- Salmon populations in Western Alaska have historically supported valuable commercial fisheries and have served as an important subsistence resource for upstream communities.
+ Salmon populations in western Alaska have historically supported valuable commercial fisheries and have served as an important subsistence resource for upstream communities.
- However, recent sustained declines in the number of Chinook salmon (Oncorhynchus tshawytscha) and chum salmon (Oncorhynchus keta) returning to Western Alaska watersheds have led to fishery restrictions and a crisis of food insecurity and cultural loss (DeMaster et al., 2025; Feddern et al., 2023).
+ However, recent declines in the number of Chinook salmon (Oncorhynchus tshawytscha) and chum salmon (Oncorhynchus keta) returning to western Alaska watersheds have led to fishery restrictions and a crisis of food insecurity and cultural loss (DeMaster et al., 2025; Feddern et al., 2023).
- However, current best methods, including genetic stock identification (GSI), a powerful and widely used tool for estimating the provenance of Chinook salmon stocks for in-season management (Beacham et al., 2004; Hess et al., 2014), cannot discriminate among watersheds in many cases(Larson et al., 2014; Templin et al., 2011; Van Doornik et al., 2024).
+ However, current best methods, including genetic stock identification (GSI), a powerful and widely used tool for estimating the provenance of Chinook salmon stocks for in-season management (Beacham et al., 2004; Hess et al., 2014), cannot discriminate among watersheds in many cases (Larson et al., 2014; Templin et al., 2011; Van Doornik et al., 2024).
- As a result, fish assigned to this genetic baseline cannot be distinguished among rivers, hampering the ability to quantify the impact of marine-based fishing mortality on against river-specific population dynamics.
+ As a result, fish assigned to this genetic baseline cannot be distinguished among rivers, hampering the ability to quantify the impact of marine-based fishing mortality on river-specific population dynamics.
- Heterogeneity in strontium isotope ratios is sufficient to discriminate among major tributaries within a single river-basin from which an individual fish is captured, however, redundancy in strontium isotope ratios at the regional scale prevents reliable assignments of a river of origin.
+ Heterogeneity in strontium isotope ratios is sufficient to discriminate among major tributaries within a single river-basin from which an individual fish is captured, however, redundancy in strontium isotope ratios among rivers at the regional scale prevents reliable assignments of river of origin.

━━━━

### Work task
Copy each line in the entries above where the word "current" shows up.

### Response to the exercise
- However, current best methods, including genetic stock identification (GSI), a powerful and widely used tool for estimating the provenance of Chinook salmon stocks for in-season management (Beacham et al., 2004; Hess et al., 2014), cannot discriminate among watersheds in many cases(Larson et al., 2014; Templin et al., 2011; Van Doornik et al., 2024).
+ However, current best methods, including genetic stock identification (GSI), a powerful and widely used tool for estimating the provenance of Chinook salmon stocks for in-season management (Beacham et al., 2004; Hess et al., 2014), cannot discriminate among watersheds in many cases (Larson et al., 2014; Templin et al., 2011; Van Doornik et al., 2024).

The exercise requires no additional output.